=== Exercise description ===
The records should be repeated word for word, pictures excluded.

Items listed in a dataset
------------------------------------------------------------
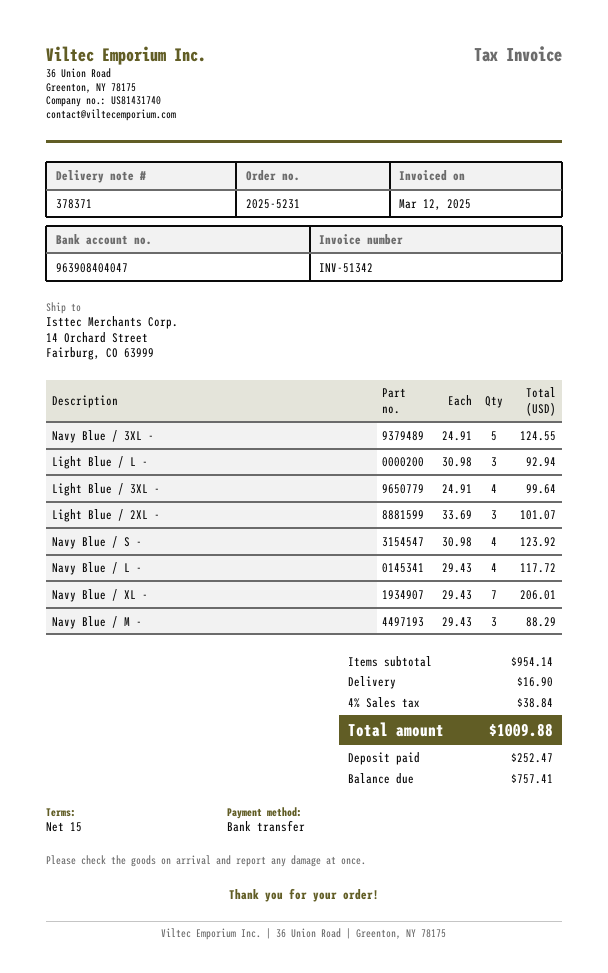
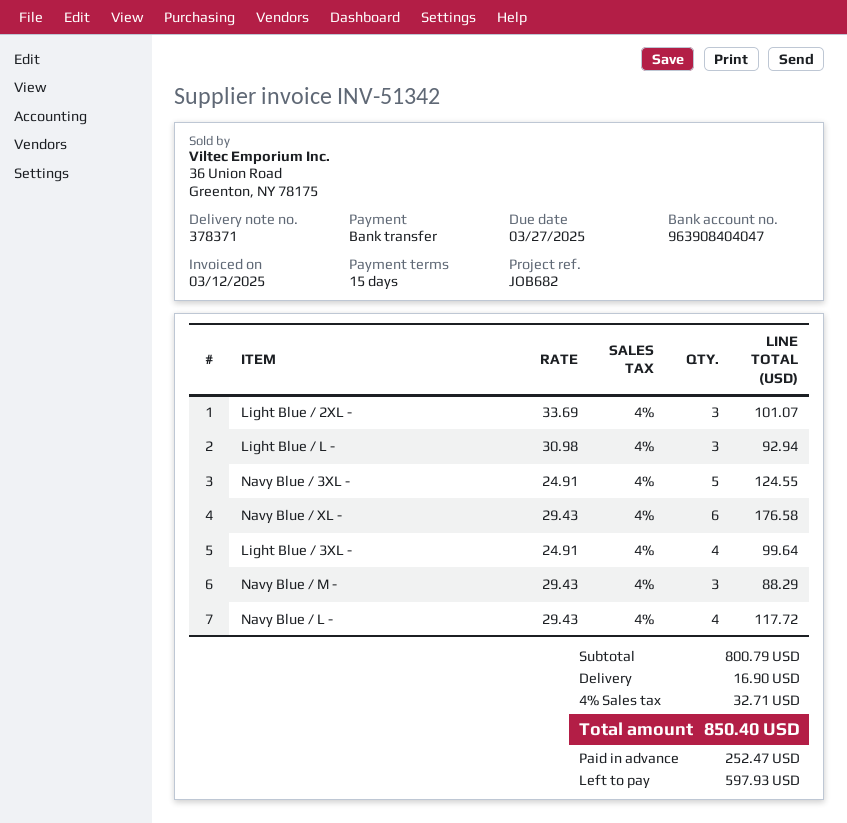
Navy Blue / S -: 4 x 30.98 = 123.92 -> none
Navy Blue / XL -: 7 x 29.43 = 206.01 -> 6 x 29.43 = 176.58
subtotal: 954.14 -> 800.79
tax: 4% = 38.84 -> 4% = 32.71
total: 1009.88 -> 850.40
balance: 757.41 -> 597.93

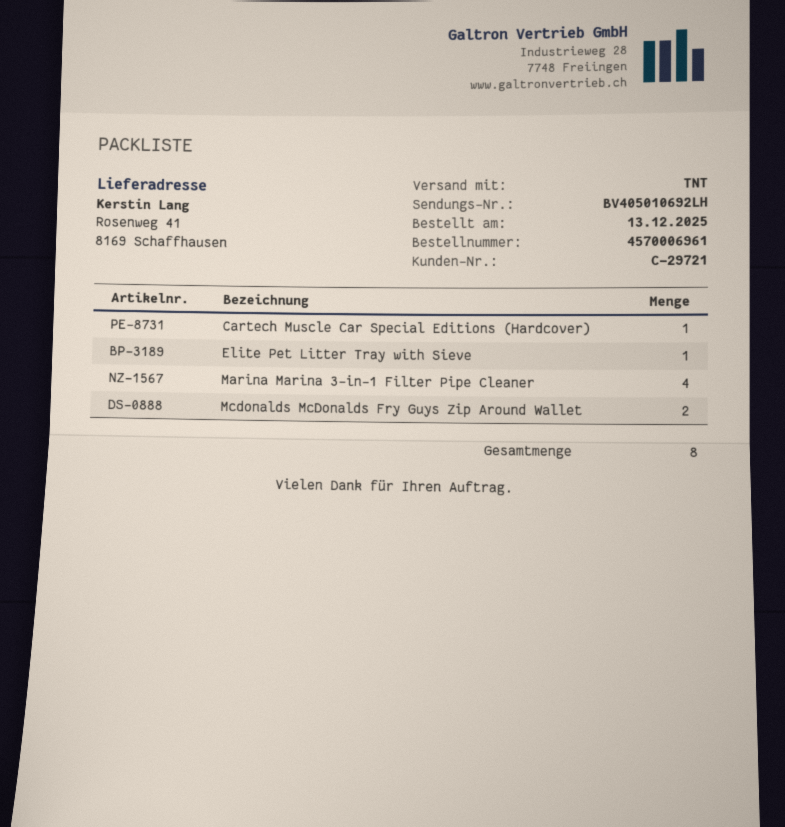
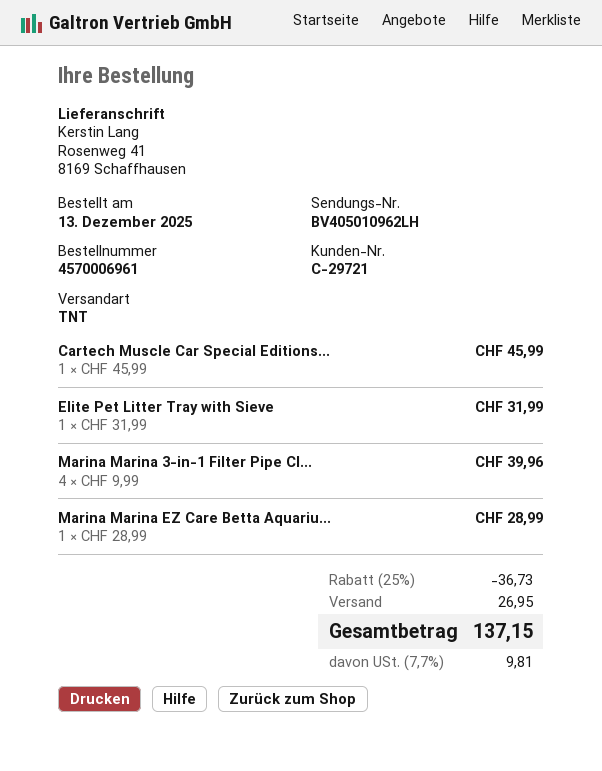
tracking number: BV405010692LH -> BV405010962LH
Mcdonalds McDonalds Fry Guys Zip Around Wallet: 2 -> none
Marina Marina EZ Care Betta Aquariu...: none -> 1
------------------------------------------------------------
=== The completed task ===
Navy Blue / S -: 4 x 30.98 = 123.92 -> none
Navy Blue / XL -: 7 x 29.43 = 206.01 -> 6 x 29.43 = 176.58
subtotal: 954.14 -> 800.79
tax: 4% = 38.84 -> 4% = 32.71
total: 1009.88 -> 850.40
balance: 757.41 -> 597.93

tracking number: BV405010692LH -> BV405010962LH
Mcdonalds McDonalds Fry Guys Zip Around Wallet: 2 -> none
Marina Marina EZ Care Betta Aquariu...: none -> 1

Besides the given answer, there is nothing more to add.